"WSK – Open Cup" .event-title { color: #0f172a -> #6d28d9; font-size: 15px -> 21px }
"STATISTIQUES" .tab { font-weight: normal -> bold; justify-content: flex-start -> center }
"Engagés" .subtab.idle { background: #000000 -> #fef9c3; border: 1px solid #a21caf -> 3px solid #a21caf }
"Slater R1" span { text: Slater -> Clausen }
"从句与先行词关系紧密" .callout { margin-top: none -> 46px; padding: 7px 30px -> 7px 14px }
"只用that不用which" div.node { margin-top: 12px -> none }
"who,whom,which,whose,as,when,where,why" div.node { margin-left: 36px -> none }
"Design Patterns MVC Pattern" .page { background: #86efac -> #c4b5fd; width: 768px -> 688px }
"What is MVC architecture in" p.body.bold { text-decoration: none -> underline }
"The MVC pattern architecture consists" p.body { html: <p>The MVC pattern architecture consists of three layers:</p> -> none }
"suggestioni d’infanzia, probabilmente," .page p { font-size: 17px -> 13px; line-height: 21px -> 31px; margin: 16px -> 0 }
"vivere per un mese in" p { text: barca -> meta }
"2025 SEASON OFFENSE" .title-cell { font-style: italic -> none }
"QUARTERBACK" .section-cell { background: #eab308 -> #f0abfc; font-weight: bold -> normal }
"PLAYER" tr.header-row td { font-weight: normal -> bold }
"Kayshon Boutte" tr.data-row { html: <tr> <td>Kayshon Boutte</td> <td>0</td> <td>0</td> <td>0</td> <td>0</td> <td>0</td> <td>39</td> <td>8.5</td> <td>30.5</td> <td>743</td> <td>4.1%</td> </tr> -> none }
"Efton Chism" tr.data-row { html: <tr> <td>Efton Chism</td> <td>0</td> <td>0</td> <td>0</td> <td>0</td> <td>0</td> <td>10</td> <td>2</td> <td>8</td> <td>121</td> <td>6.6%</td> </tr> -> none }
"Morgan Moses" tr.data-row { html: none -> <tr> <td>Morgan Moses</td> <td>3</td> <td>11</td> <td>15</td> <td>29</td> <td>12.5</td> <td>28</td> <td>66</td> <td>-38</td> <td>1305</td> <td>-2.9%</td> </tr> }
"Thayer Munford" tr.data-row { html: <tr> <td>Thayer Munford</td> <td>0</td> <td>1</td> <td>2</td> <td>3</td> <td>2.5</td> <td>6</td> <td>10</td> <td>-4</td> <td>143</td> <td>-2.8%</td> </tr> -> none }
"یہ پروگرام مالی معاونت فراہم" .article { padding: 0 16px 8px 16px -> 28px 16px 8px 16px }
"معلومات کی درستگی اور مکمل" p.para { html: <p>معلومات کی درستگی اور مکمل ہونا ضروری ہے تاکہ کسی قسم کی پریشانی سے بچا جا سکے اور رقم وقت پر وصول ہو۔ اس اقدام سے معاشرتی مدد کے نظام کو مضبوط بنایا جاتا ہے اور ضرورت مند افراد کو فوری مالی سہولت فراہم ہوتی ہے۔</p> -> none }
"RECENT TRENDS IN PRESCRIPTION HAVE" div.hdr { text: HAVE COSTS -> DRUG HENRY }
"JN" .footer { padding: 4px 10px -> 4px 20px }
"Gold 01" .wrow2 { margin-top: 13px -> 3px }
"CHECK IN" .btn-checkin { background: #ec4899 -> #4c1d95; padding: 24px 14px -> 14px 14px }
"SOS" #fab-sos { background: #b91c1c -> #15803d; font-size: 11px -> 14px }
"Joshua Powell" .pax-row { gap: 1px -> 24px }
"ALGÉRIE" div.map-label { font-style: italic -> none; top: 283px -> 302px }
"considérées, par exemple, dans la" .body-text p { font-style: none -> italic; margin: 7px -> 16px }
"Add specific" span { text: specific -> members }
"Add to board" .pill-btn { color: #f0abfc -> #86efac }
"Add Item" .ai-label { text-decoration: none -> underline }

+-------+

### Task details:
Reproduce every record above exactly.

### Exercise response:
"WSK – Open Cup" .event-title { color: #0f172a -> #6d28d9; font-size: 15px -> 21px }
"STATISTIQUES" .tab { font-weight: normal -> bold; justify-content: flex-start -> center }
"Engagés" .subtab.idle { background: #000000 -> #fef9c3; border: 1px solid #a21caf -> 3px solid #a21caf }
"Slater R1" span { text: Slater -> Clausen }
"从句与先行词关系紧密" .callout { margin-top: none -> 46px; padding: 7px 30px -> 7px 14px }
"只用that不用which" div.node { margin-top: 12px -> none }
"who,whom,which,whose,as,when,where,why" div.node { margin-left: 36px -> none }
"Design Patterns MVC Pattern" .page { background: #86efac -> #c4b5fd; width: 768px -> 688px }
"What is MVC architecture in" p.body.bold { text-decoration: none -> underline }
"The MVC pattern architecture consists" p.body { html: <p>The MVC pattern architecture consists of three layers:</p> -> none }
"suggestioni d’infanzia, probabilmente," .page p { font-size: 17px -> 13px; line-height: 21px -> 31px; margin: 16px -> 0 }
"vivere per un mese in" p { text: barca -> meta }
"2025 SEASON OFFENSE" .title-cell { font-style: italic -> none }
"QUARTERBACK" .section-cell { background: #eab308 -> #f0abfc; font-weight: bold -> normal }
"PLAYER" tr.header-row td { font-weight: normal -> bold }
"Kayshon Boutte" tr.data-row { html: <tr> <td>Kayshon Boutte</td> <td>0</td> <td>0</td> <td>0</td> <td>0</td> <td>0</td> <td>39</td> <td>8.5</td> <td>30.5</td> <td>743</td> <td>4.1%</td> </tr> -> none }
"Efton Chism" tr.data-row { html: <tr> <td>Efton Chism</td> <td>0</td> <td>0</td> <td>0</td> <td>0</td> <td>0</td> <td>10</td> <td>2</td> <td>8</td> <td>121</td> <td>6.6%</td> </tr> -> none }
"Morgan Moses" tr.data-row { html: none -> <tr> <td>Morgan Moses</td> <td>3</td> <td>11</td> <td>15</td> <td>29</td> <td>12.5</td> <td>28</td> <td>66</td> <td>-38</td> <td>1305</td> <td>-2.9%</td> </tr> }
"Thayer Munford" tr.data-row { html: <tr> <td>Thayer Munford</td> <td>0</td> <td>1</td> <td>2</td> <td>3</td> <td>2.5</td> <td>6</td> <td>10</td> <td>-4</td> <td>143</td> <td>-2.8%</td> </tr> -> none }
"یہ پروگرام مالی معاونت فراہم" .article { padding: 0 16px 8px 16px -> 28px 16px 8px 16px }
"معلومات کی درستگی اور مکمل" p.para { html: <p>معلومات کی درستگی اور مکمل ہونا ضروری ہے تاکہ کسی قسم کی پریشانی سے بچا جا سکے اور رقم وقت پر وصول ہو۔ اس اقدام سے معاشرتی مدد کے نظام کو مضبوط بنایا جاتا ہے اور ضرورت مند افراد کو فوری مالی سہولت فراہم ہوتی ہے۔</p> -> none }
"RECENT TRENDS IN PRESCRIPTION HAVE" div.hdr { text: HAVE COSTS -> DRUG HENRY }
"JN" .footer { padding: 4px 10px -> 4px 20px }
"Gold 01" .wrow2 { margin-top: 13px -> 3px }
"CHECK IN" .btn-checkin { background: #ec4899 -> #4c1d95; padding: 24px 14px -> 14px 14px }
"SOS" #fab-sos { background: #b91c1c -> #15803d; font-size: 11px -> 14px }
"Joshua Powell" .pax-row { gap: 1px -> 24px }
"ALGÉRIE" div.map-label { font-style: italic -> none; top: 283px -> 302px }
"considérées, par exemple, dans la" .body-text p { font-style: none -> italic; margin: 7px -> 16px }
"Add specific" span { text: specific -> members }
"Add to board" .pill-btn { color: #f0abfc -> #86efac }
"Add Item" .ai-label { text-decoration: none -> underline }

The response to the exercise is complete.